An alternate way to implement JOINs in MongoDB [Update]


I have updated this blog . As last description was creating some misunderstanding and lot of confusion .

In one of my project , there was a requirement to generate report in .csv format from MongoDB without using any reporting tool and any language .
I had to use only MongoDB query .
In that report , I had to use multiple collection . Since there was not a well structured DB schema .
We are using MongoDB , which is non -relational database . Despite of this fact , there were related collections .

As we know MongoDB is a no-SQL database and doesn’t support joins.

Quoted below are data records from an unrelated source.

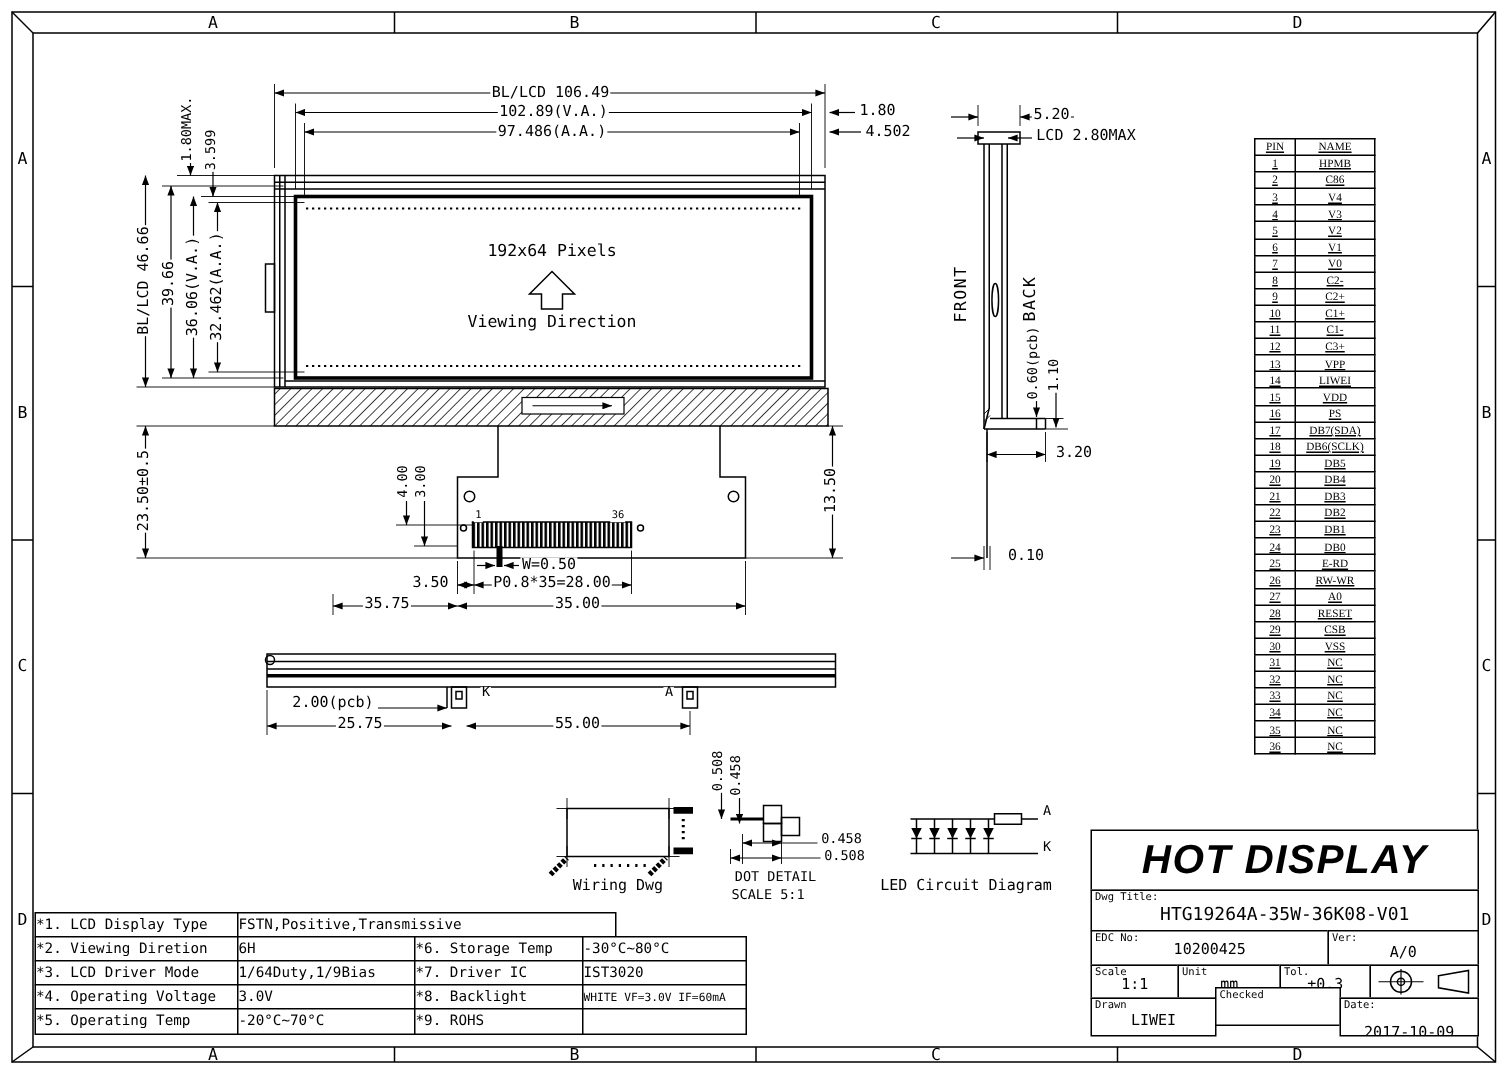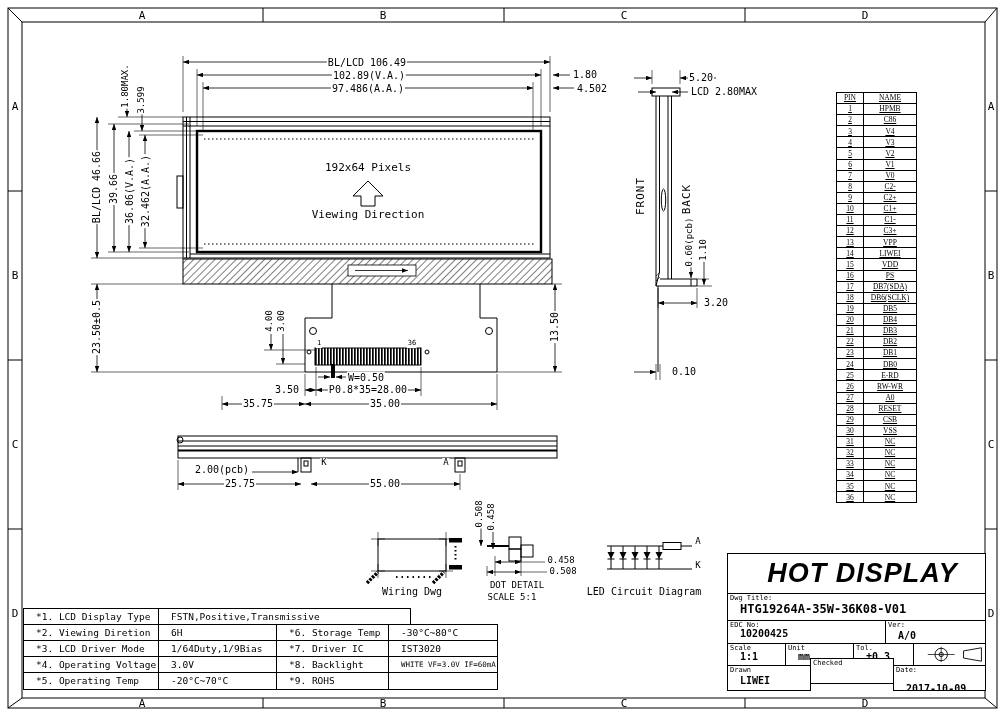--- a/index.html
+++ b/index.html
@@ -28,7 +28,7 @@
   #pin-table-box th:first-child,#pin-table-box td:first-child{width:26px;}
   
   .cell{position:absolute;box-sizing:border-box;border:1px solid #000;background:#fff;
-        display:flex;align-items:center;padding-left:12px;font:9.5px/1 "DejaVu Sans Mono",monospace;
+        display:flex;align-items:center;padding-left:0;font:9.5px/1 "DejaVu Sans Mono",monospace;
         white-space:nowrap;overflow:hidden;}
   .cell .tiny-label{position:absolute;top:1px;left:2px;font-size:7px;text-align:center;}
   .cell .cval{width:100%;text-align:left;font-size:10px;font-weight:bold;}

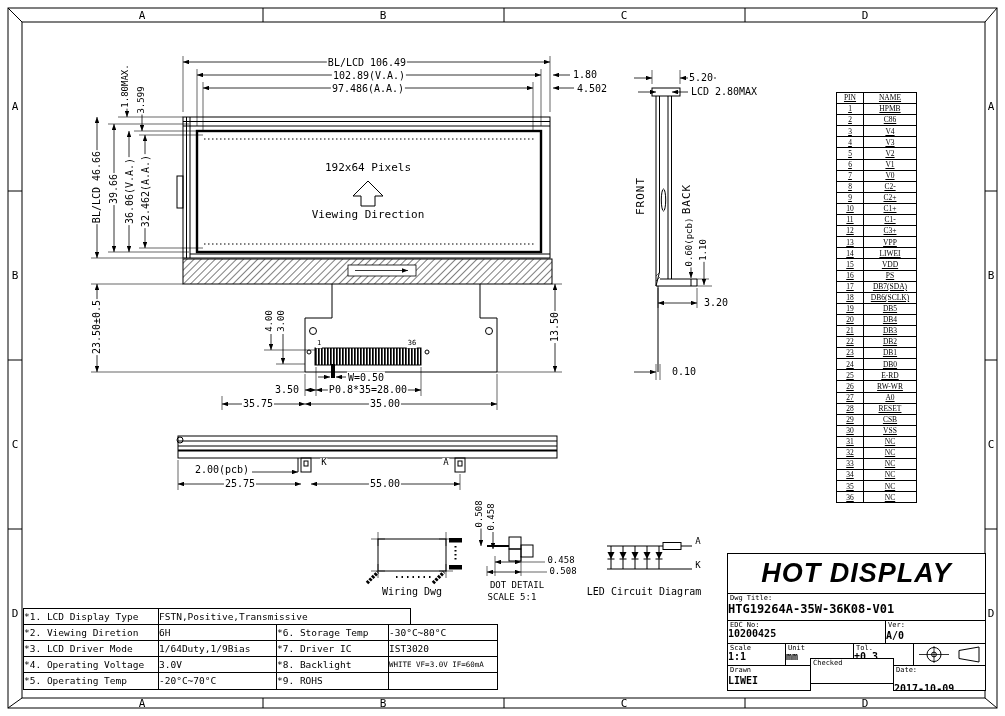--- a/index.html
+++ b/index.html
@@ -31,7 +31,7 @@
         display:flex;align-items:center;padding-left:0;font:9.5px/1 "DejaVu Sans Mono",monospace;
         white-space:nowrap;overflow:hidden;}
   .cell .tiny-label{position:absolute;top:1px;left:2px;font-size:7px;text-align:center;}
-  .cell .cval{width:100%;text-align:left;font-size:10px;font-weight:bold;}
+  .cell .cval{width:100%;text-align:center;font-size:10px;}
   .company{font:italic bold 27px "Liberation Sans",sans-serif;letter-spacing:1px;width:100%;text-align:center;}
 </style>
 </head>

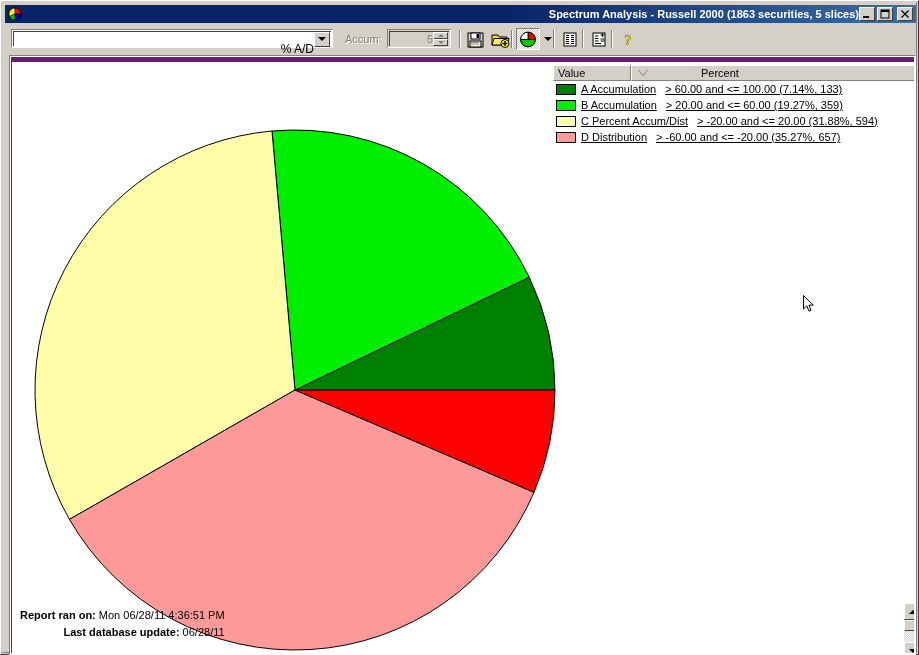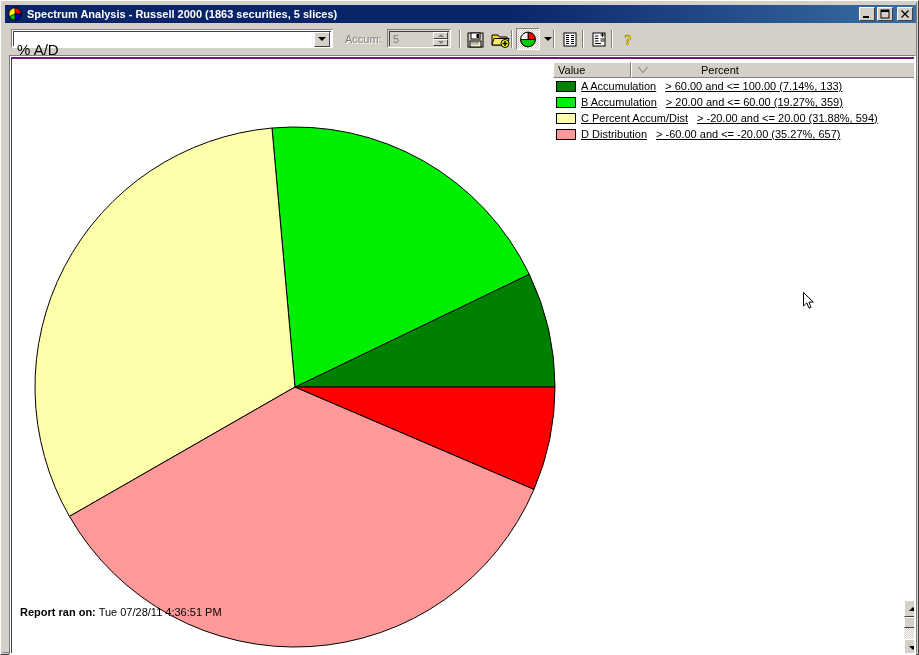--- a/index.html
+++ b/index.html
@@ -24,6 +24,7 @@
     border-left:1px solid #d4d0c8;border-top:1px solid #d4d0c8;
     border-right:1px solid #808080;border-bottom:1px solid #808080;
     box-sizing:border-box;
+    text-align:right;
   }
 
   

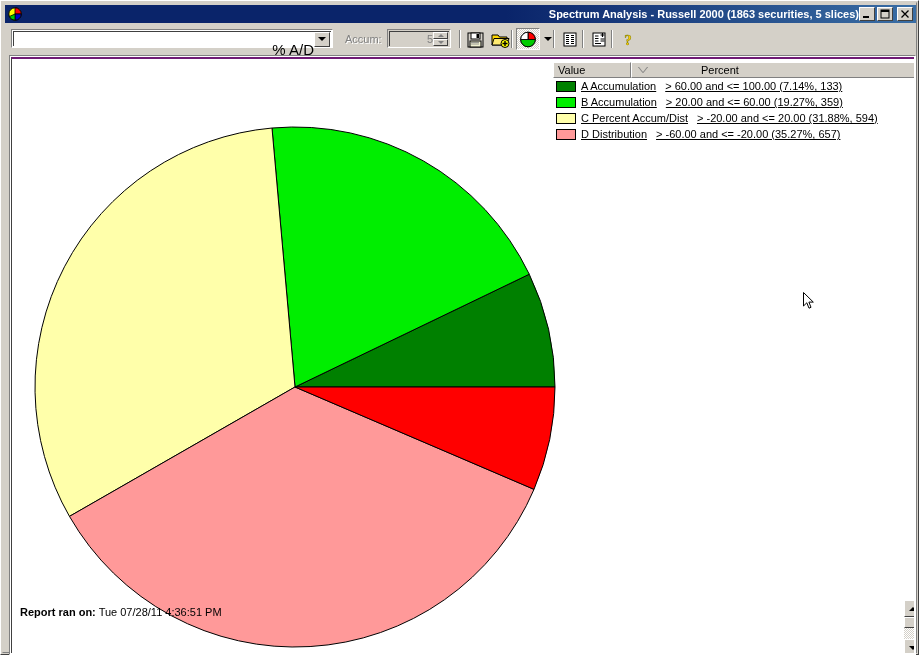--- a/index.html
+++ b/index.html
@@ -73,7 +73,7 @@
     background:#ffffff;box-sizing:border-box;
     display:flex;align-items:center;
   }
-  .combotext{padding-left:3px;font-size:15px;color:#000;flex:1 1 auto;margin-top:20px;}
+  .combotext{padding-left:3px;font-size:12px;color:#000;flex:1 1 auto;margin-top:20px;}
   .combobtn{
     width:16px;height:15px;background:#d4d0c8;
     border-left:1px solid #ffffff;border-top:1px solid #ffffff;

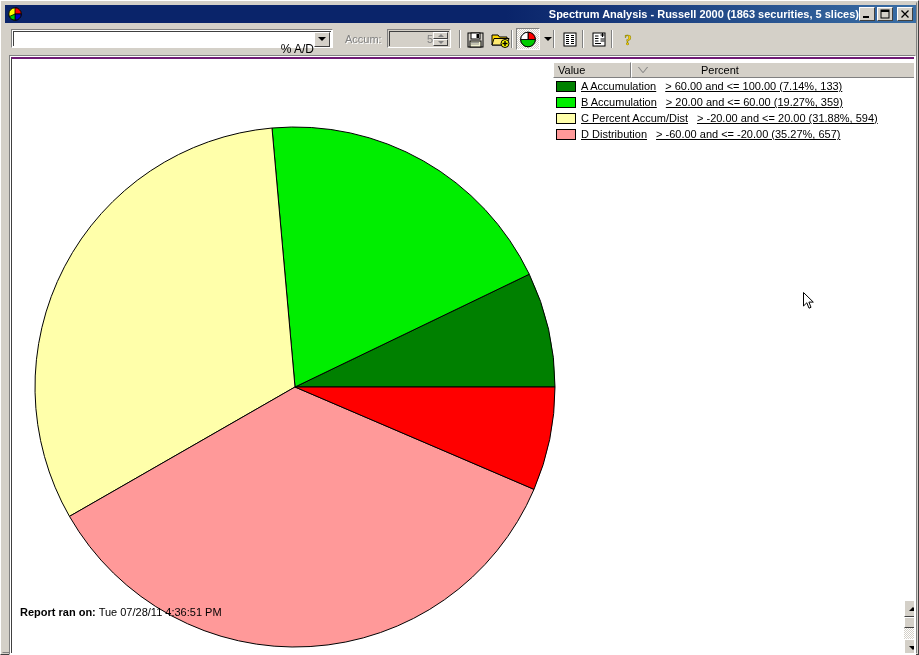--- a/index.html
+++ b/index.html
@@ -145,7 +145,7 @@
   }
   .clientin{
     position:absolute;left:1px;top:1px;right:1px;bottom:1px;
-    border-left:1px solid #404040;border-top:2px solid #701a75;
+    border-left:1px solid #404040;border-top:5px solid #701a75;
     background:#ffffff;box-sizing:border-box;overflow:hidden;
   }
 

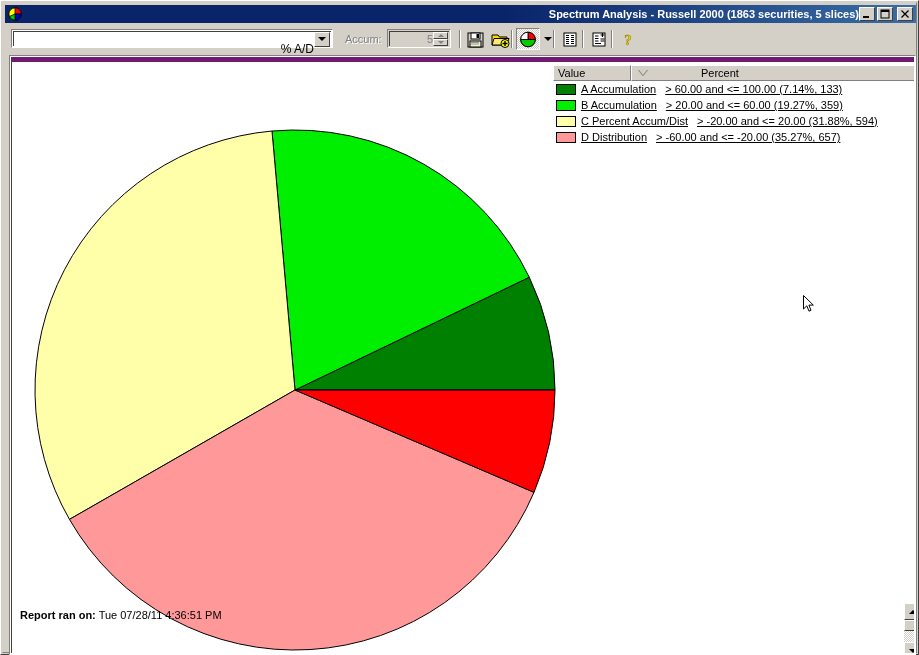--- a/index.html
+++ b/index.html
@@ -406,7 +406,7 @@
     <div class="footer">
       <div class="fline">
         <b>Report ran on:</b>
-        <span>Tue 07/28/11 4:36:51 PM</span>
+        <span>Mon 06/28/11 4:36:51 PM</span>
       </div>
     </div>
 

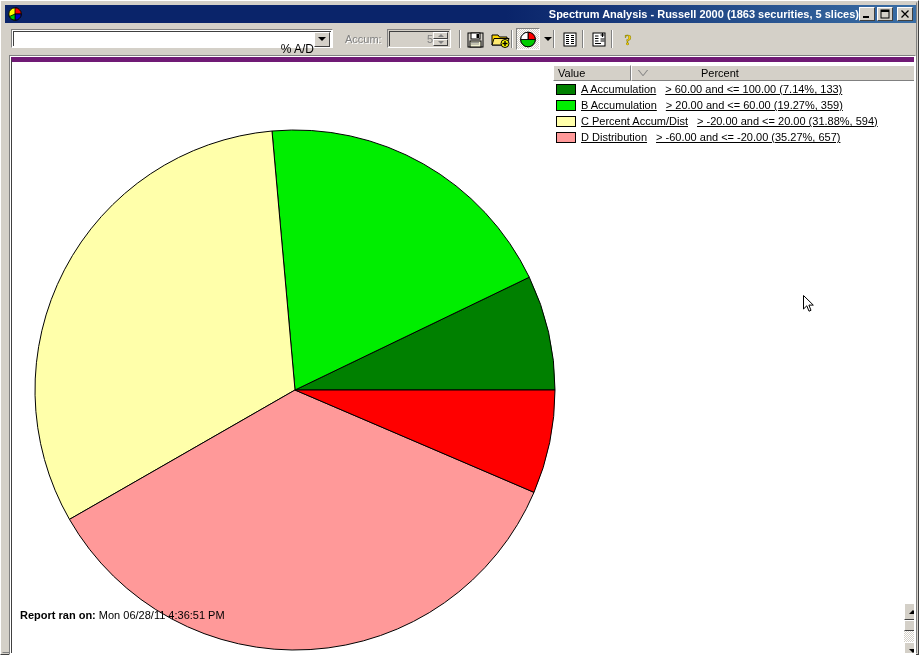--- a/index.html
+++ b/index.html
@@ -408,6 +408,10 @@
         <b>Report ran on:</b>
         <span>Mon 06/28/11 4:36:51 PM</span>
       </div>
+      <div class="fline">
+        <b>Last database update:</b>
+        <span>06/28/11</span>
+      </div>
     </div>
 
     <div class="vscroll">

But I found an alternate to implement JOINs in MongoDb using Map Reduce.

For Versions below Mongo 2.4:-

Let’s go with a small example :
We have two collections Employee and Department . We have to fetch details of all employees with their department .

1) Create Employee and Department collection .

db.createCollection("employee");
db.employee.insert(
   {
      _id: 1,
      name: { first: 'John', last: 'Backus' },
      city: 'New York',
      department:1
   }
);

db.employee.insert(
    {
      _id: 2,
      name: { first: 'Merry', last: 'Desuja' },
      city: 'London',
      department:2
   }
);
db.createCollection("department");
db.department.insert(
   {
      _id: 1,
      department: 'Manager'
   }
);

db.department.insert(
    {
      _id: 2,
      department: 'Accountant'
   }
);

2) Create a Map . This is a JavaScript function which emits key and value pair and processes for each input document .

var map = function () {
				var output= {firstname:this.name.first, lastname:this.name.last , department:db.department.findOne({_id:this.department}).department}
	    			emit(this._id, output);
				};

 

3) Create Reduce . This is a JavaScript function which accepts two arguments Key and Value .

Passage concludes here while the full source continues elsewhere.